Prompt:
What lines in the data hold the string "size"? Show them.

Record set:
===
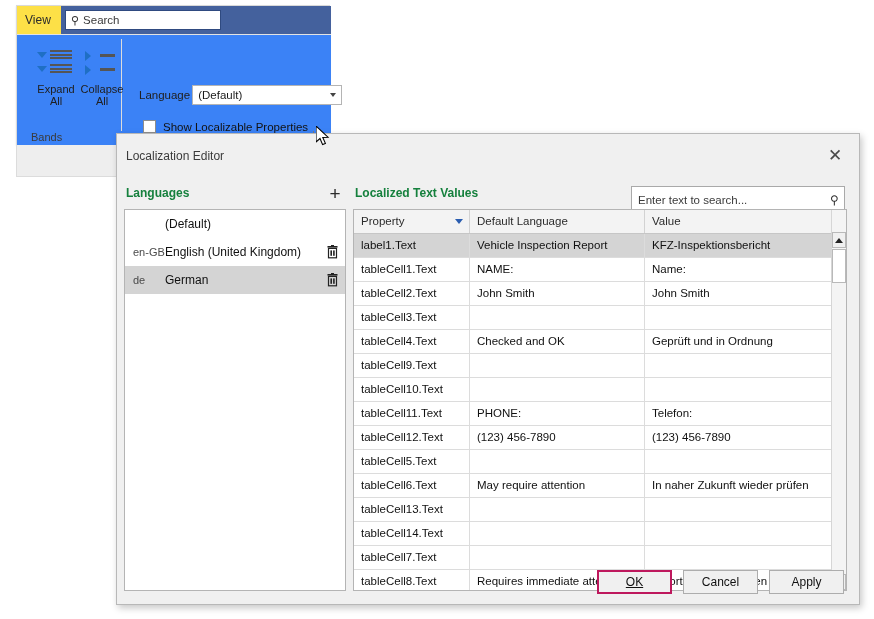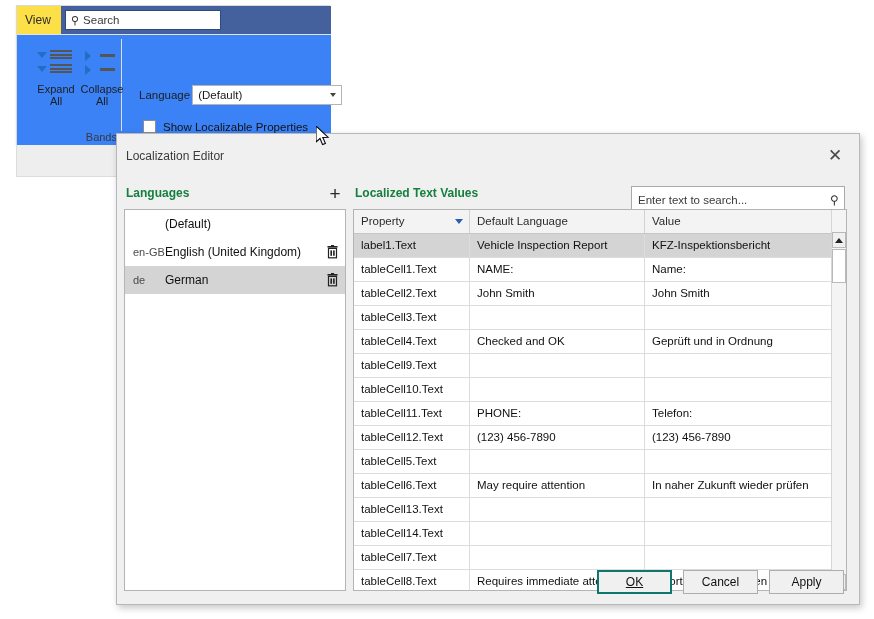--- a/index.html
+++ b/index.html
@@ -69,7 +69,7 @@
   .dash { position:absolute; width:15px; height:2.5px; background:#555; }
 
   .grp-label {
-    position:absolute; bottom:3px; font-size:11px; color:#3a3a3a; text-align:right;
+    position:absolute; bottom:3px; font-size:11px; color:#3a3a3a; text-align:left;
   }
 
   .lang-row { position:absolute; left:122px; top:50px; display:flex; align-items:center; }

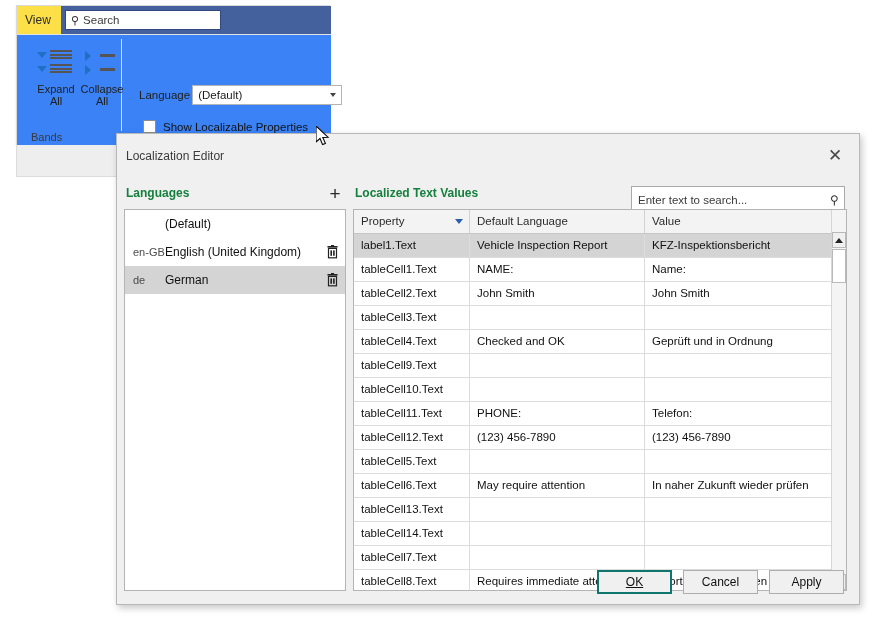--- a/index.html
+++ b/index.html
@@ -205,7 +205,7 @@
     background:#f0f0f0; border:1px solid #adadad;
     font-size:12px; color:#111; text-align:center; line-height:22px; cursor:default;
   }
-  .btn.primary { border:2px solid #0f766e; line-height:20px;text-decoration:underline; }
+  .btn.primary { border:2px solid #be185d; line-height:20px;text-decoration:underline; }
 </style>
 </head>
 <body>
===
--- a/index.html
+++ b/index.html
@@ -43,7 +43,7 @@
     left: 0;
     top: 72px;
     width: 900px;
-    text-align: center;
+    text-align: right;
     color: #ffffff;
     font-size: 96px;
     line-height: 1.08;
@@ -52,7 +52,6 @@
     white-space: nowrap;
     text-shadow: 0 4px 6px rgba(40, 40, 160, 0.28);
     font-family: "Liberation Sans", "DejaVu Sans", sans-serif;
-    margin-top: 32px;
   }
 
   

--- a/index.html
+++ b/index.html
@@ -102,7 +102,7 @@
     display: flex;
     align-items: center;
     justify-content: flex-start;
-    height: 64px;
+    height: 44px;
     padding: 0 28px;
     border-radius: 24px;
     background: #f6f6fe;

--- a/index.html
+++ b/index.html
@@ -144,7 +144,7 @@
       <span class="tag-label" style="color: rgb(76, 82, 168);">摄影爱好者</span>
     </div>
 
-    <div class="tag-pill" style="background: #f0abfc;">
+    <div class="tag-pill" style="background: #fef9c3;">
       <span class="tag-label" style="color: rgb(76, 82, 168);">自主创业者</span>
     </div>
===
Answer section:
-    position:absolute; bottom:3px; font-size:11px; color:#3a3a3a; text-align:right;
+    position:absolute; bottom:3px; font-size:11px; color:#3a3a3a; text-align:left;
     font-size:12px; color:#111; text-align:center; line-height:22px; cursor:default;
     font-size: 96px;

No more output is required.